What the task requires ▸ Lines below starting with the line with "color: #3c3c3c;" and going on through the line with "-208,30 +208,30 @@" must be output exactly; the rest of the records must be left out.

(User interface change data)
------------------------------------------------------------

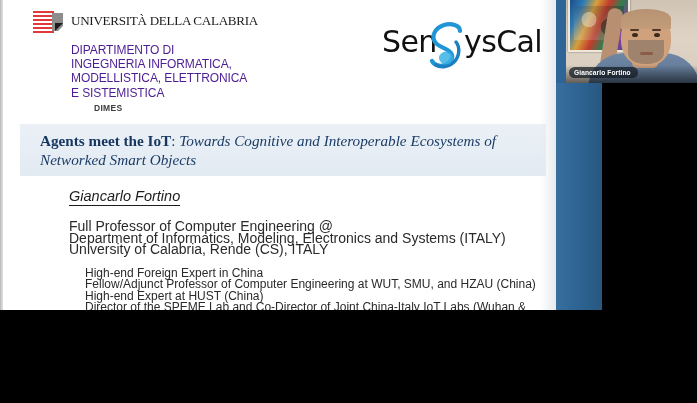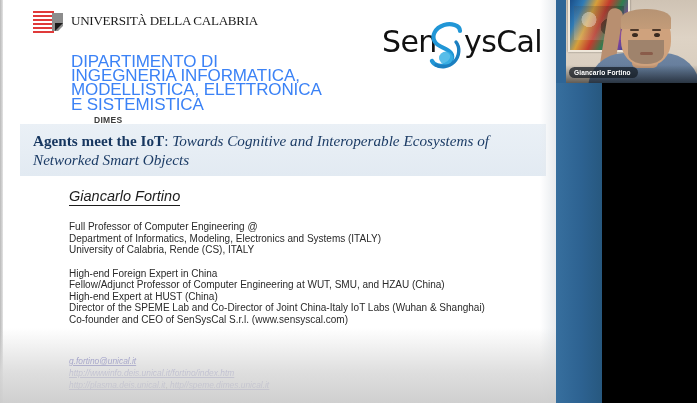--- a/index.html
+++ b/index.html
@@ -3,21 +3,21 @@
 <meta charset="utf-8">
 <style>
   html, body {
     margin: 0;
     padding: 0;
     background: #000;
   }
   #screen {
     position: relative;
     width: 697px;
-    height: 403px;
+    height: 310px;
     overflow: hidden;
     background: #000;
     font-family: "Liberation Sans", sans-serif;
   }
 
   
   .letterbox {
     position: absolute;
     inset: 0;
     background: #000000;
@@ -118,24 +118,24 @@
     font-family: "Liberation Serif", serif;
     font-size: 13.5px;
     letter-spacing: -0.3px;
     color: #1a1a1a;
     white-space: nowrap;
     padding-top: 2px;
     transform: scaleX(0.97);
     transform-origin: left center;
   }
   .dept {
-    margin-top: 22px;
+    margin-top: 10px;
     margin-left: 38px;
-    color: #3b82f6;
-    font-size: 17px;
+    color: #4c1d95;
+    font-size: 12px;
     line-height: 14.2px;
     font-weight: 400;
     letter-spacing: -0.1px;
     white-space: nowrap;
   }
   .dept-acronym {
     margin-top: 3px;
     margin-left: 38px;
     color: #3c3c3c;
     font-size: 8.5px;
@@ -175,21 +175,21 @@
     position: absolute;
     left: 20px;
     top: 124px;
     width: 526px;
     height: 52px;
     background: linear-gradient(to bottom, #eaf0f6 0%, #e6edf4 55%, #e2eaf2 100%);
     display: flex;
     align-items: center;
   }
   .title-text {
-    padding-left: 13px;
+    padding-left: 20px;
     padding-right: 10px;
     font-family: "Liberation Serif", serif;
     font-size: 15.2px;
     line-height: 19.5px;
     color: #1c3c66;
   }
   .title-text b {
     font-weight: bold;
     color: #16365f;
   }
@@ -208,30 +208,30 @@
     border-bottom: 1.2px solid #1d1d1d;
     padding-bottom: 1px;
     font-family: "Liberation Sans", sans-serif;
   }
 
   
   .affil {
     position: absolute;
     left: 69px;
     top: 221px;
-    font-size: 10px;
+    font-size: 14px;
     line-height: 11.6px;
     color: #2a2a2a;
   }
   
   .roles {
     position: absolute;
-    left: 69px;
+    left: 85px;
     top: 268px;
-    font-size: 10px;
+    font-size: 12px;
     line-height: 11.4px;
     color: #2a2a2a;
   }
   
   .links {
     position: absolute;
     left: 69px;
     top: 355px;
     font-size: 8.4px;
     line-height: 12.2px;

------------------------------------------------------------

Task response ▸
     color: #3c3c3c;
     font-size: 8.5px;
@@ -175,21 +175,21 @@
     position: absolute;
     left: 20px;
     top: 124px;
     width: 526px;
     height: 52px;
     background: linear-gradient(to bottom, #eaf0f6 0%, #e6edf4 55%, #e2eaf2 100%);
     display: flex;
     align-items: center;
   }
   .title-text {
-    padding-left: 13px;
+    padding-left: 20px;
     padding-right: 10px;
     font-family: "Liberation Serif", serif;
     font-size: 15.2px;
     line-height: 19.5px;
     color: #1c3c66;
   }
   .title-text b {
     font-weight: bold;
     color: #16365f;
   }
@@ -208,30 +208,30 @@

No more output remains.